Background: There are emerging data showing the prognostic significance of pretreatment leukocytosis in patients with cervical cancer; it is generally associated with adverse outcome. However, the prognostic impact of leukocytosis in patients with anal cancer has not been previously reported.
Objective: The purpose of this study was to assess the relationship between pretreatment leukocytosis and clinical outcomes in patients with anal cancer treated with radical chemoradiotherapy or radiotherapy.
Design: This is a retrospective cohort study.
Setting and patients: One hundred twenty-six patients with invasive anal canal cancer, treated with radical chemoradiotherapy or radiotherapy between 2000 and 2008 at 2 major tertiary cancer centers, were evaluated.
Main outcome measures: The primary outcomes were disease-free and overall survival.

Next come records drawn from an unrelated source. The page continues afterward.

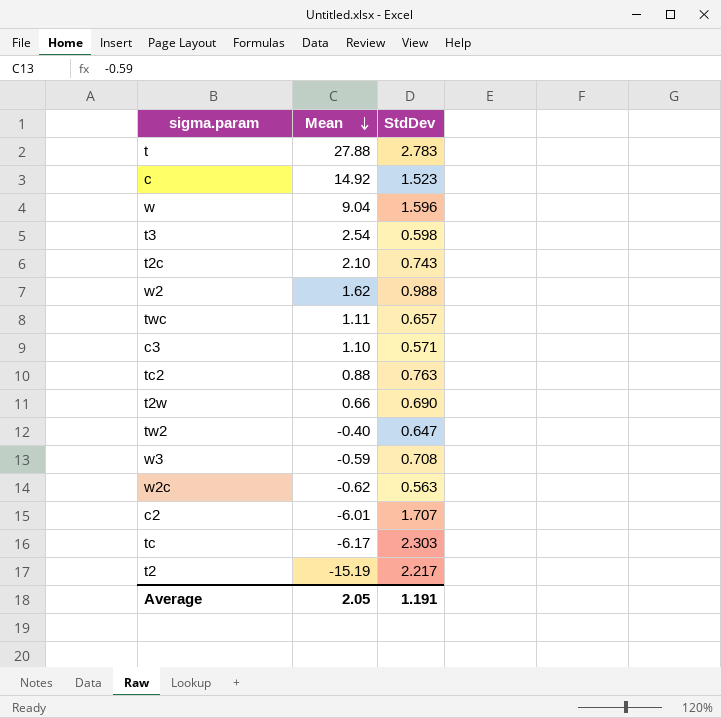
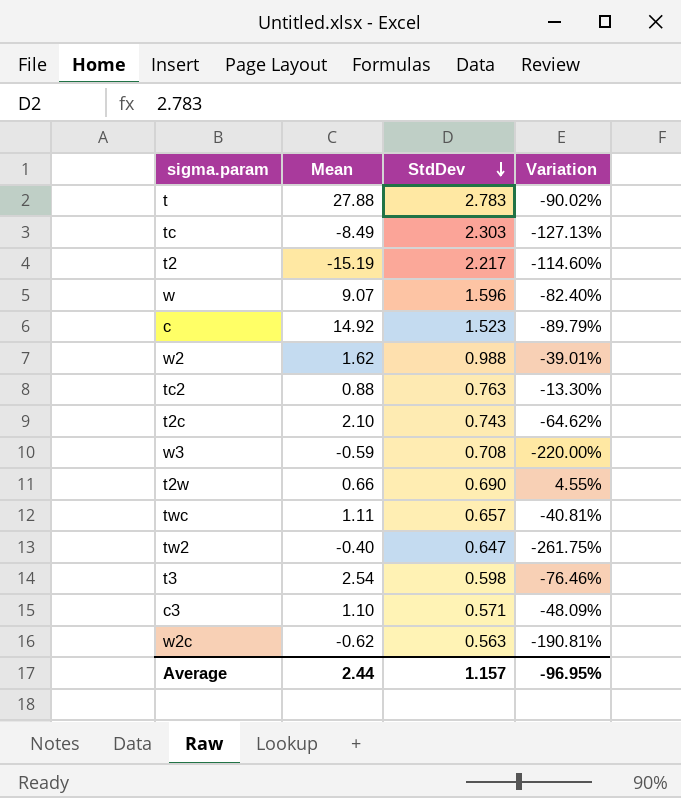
row order: Mean descending -> StdDev descending
column Variation | formula: none -> ([StdDev] - [Mean]) / [Mean]
row c2: -6.01 | 1.707 -> none
tc | Mean: -6.17 -> -8.49
w | Mean: 9.04 -> 9.07
Average | Mean: 2.05 -> 2.44
Average | StdDev: 1.191 -> 1.157

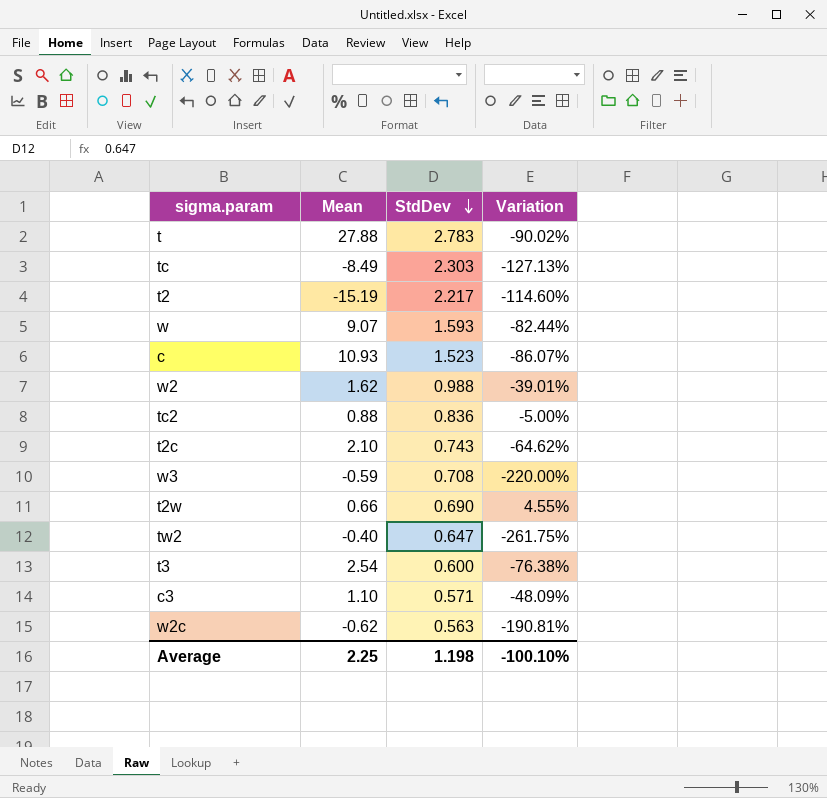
row twc: 1.11 | 0.657 | -40.81% -> none
w | StdDev: 1.596 -> 1.593
w | Variation: -82.40% -> -82.44%
c | Mean: 14.92 -> 10.93
c | Variation: -89.79% -> -86.07%
tc2 | StdDev: 0.763 -> 0.836
tc2 | Variation: -13.30% -> -5.00%
t3 | StdDev: 0.598 -> 0.600
t3 | Variation: -76.46% -> -76.38%
Average | Mean: 2.44 -> 2.25
Average | StdDev: 1.157 -> 1.198
Average | Variation: -96.95% -> -100.10%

Results: Median follow-up was 24 months. Pretreatment leukocytosis (white blood cell count >10 × 10/L) was identified in 15.9% (20/126) of patients. After adjusting for sex, tumor size, and stage in a multivariate analysis, leukocytosis remained significantly associated with worse disease-free survival (HR, 2.2; 95% CI, 1.1-4.8; p = 0.045) and worse overall survival (HR, 2.9; 95% CI, 1.1-7.9; p = 0.036). Patients with both leukocytosis and anemia (pretreatment hemoglobin <125 g/L) had the worst prognosis: 2-year disease-free survival 42.1% versus 72.9% for patients without these factors (HR, 2.7; 95% CI, 1.1-6.8; p = 0.033); 2-year overall survival 60.9% versus 89.8% (HR, 4.5; 95% CI, 1.5-13.2; p = 0.006).
Limitations: The study was limited by its retrospective nature and lack of patients with multiple hematologic abnormalities (ie, both anemia and leukocytosis). HIV status was unable to be evaluated.
Conclusions: Pretreatment leukocytosis in patients with anal cancer is associated with significantly worse disease-free and overall survival, which appears to be exacerbated with the presence of pretreatment anemia.